The magical realist settings reflect the ways children retreat into their imagination to cope with chaos. Amidst the collapse of their homes, the loss of parents, and the constant fear for their safety, they build internal worlds—spaces of light within the dark. The work captures these moments of mental refuge: when they find temporary comfort in memory, invent mythologies to understand death, or dream of safety beyond the ruins.
The Syrian chapter began in secret under one of the world’s most repressive regimes. It was developed quietly, over years, with the support of families who let their children speak. Only with the fall of the Assad regime could the project be completed and shared publicly.
In Ukraine, the process unfolded in real-time during the ongoing war. We worked through nightly bombings and air raid sirens—conditions that mirrored the children’s daily reality. Their participation was not abstract or distant; it was immediate, shaped by lived fear and constant disruption. Even as we built sets amidst the destruction, their lives were still unfolding within the war’s grip.
This body of work is, at its core, an anti-war statement. But more than that, it is a testimony to the psychological resilience of children who have had their childhoods interrupted, distorted, or erased by conflict. It aims to shift the viewer’s focus—from the visible devastation of war to its silent, long-lasting emotional toll.
This generation is suffering in ways many cannot fully comprehend. Children are being displaced, orphaned, and forced to live with the invisible weight of trauma. They are often the least responsible for war, and yet they carry its deepest scars. Through this project, I aim to use photography as a form of healing and expression—giving children a language for pain that often defies words.
The images are collaborative, not extractive. They center the child's perspective—reframing them not as passive victims but as co-authors of their own narratives. The therapeutic process is embedded into the visual language of the series, offering not just representation but recognition. Each photograph is a constructed act of reclamation: of story, of self, of the imagination’s enduring power even in the most shattered circumstances.

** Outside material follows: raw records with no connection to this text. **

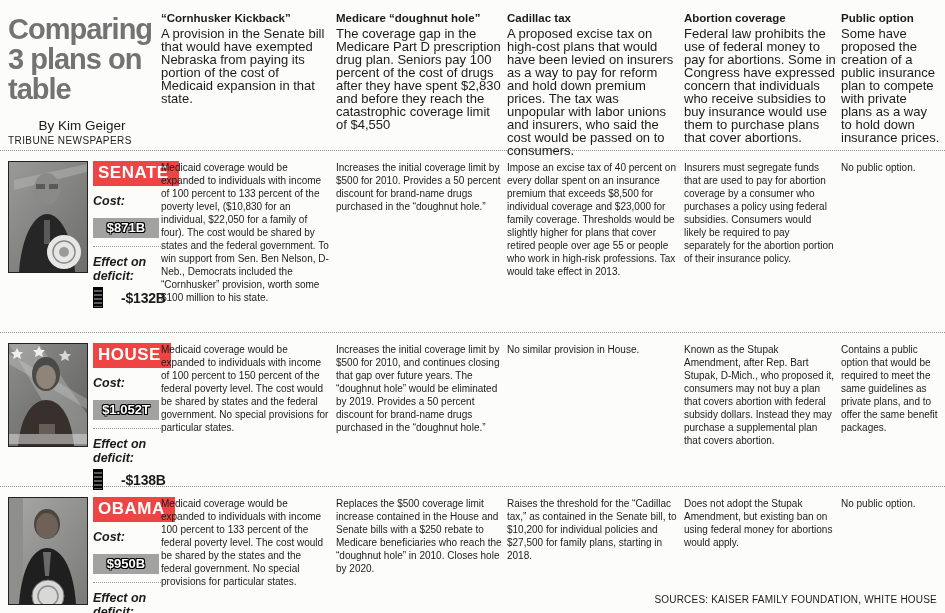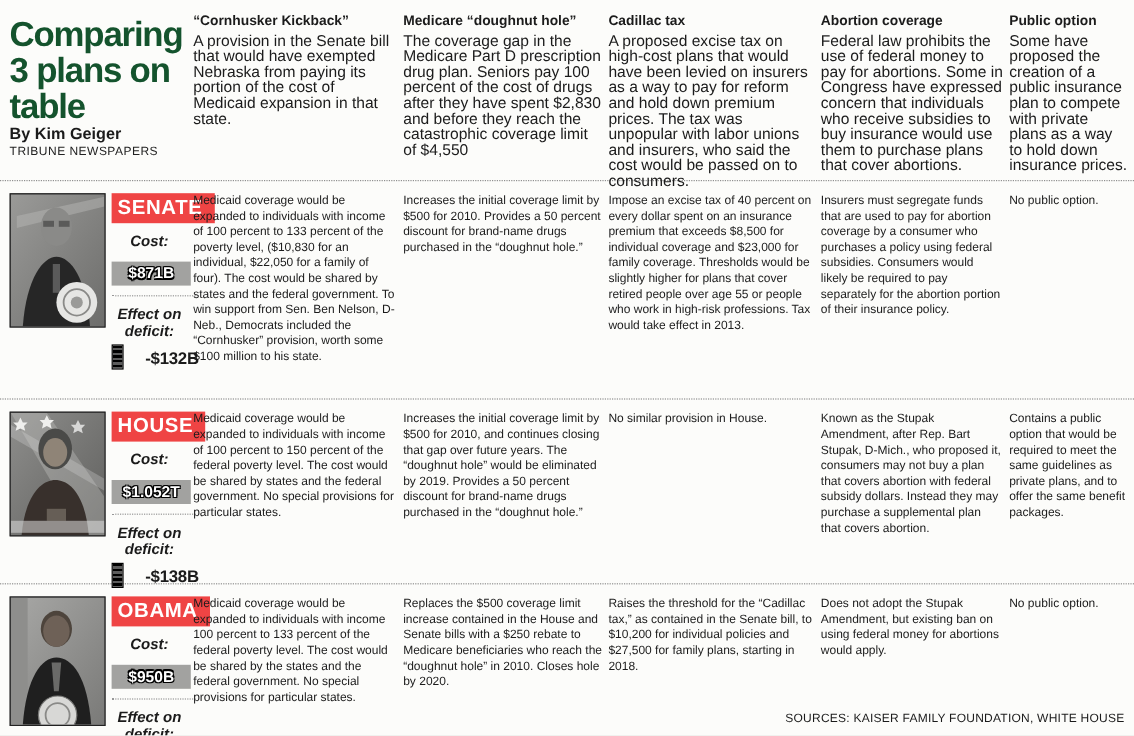"Comparing 3 plans on table" .page-title { color: #14532d -> #737373 }
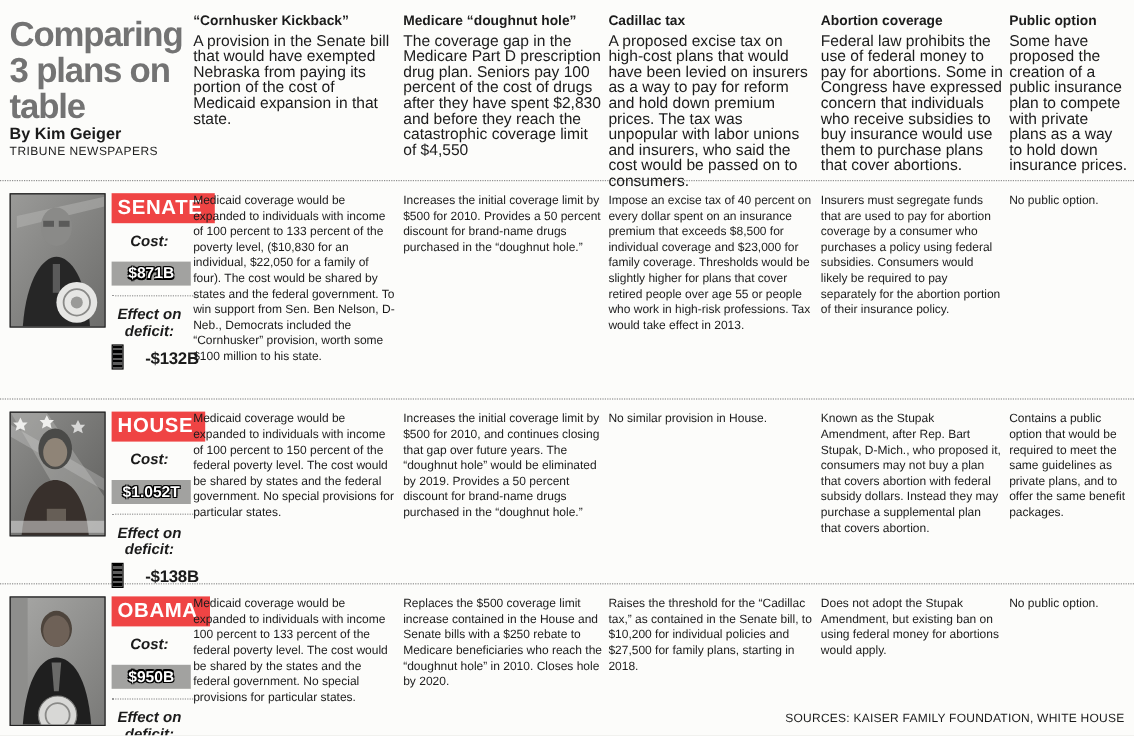"By Kim Geiger" .byline { font-weight: 700 -> 400; margin-top: none -> 14px; text-align: none -> center }
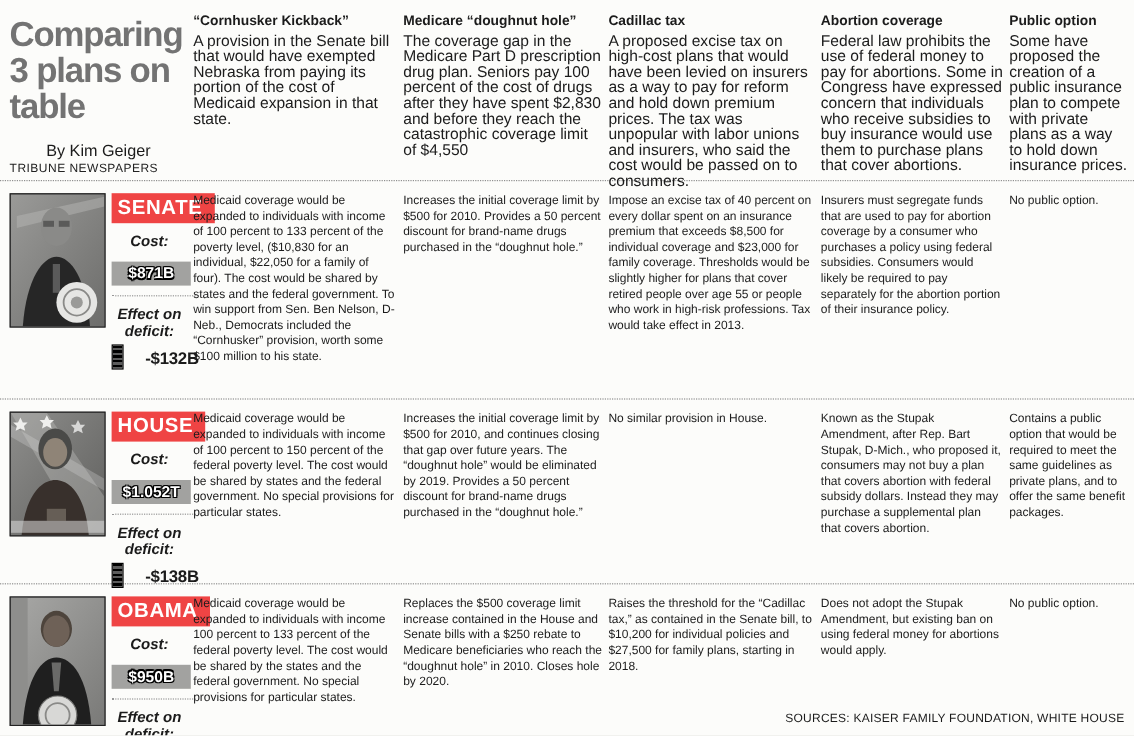"Cost:" .cost-label,.deficit-label { text-align: center -> none }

These moments—however fleeting—of joy, symbolism, or surreal logic reveal the deep humanity of children in war zones. They hold onto memories of those they've lost. They invent new worlds when the real one fails them. And in doing so, they remind us that even amidst destruction, the human spirit adapts, dreams, and survives.
This project invites the viewer to look beyond headlines and body counts—to see war not only as a geopolitical crisis, but as an emotional and psychological rupture in the lives of the young. How does a child rebuild meaning when everything around them is broken? What does survival look like?
By merging therapeutic dialogue with visual storytelling, this work offers a new way to witness conflict—one rooted in empathy, intimacy, and imagination. In a world that often silences or simplifies the experience of war’s youngest victims, this project seeks to amplify their emotional realities. It turns trauma into image, and image into a space where healing can begin.
Ultimately, this series is not about war itself—but about the human capacity to endure it. It is about how children survive through creation. How they build invisible worlds to hold onto something beautiful, even when the world outside offers none. It is about the architecture of the mind under siege, and the quiet, defiant spaces children carve out for themselves—where they are still whole, still powerful, still alive.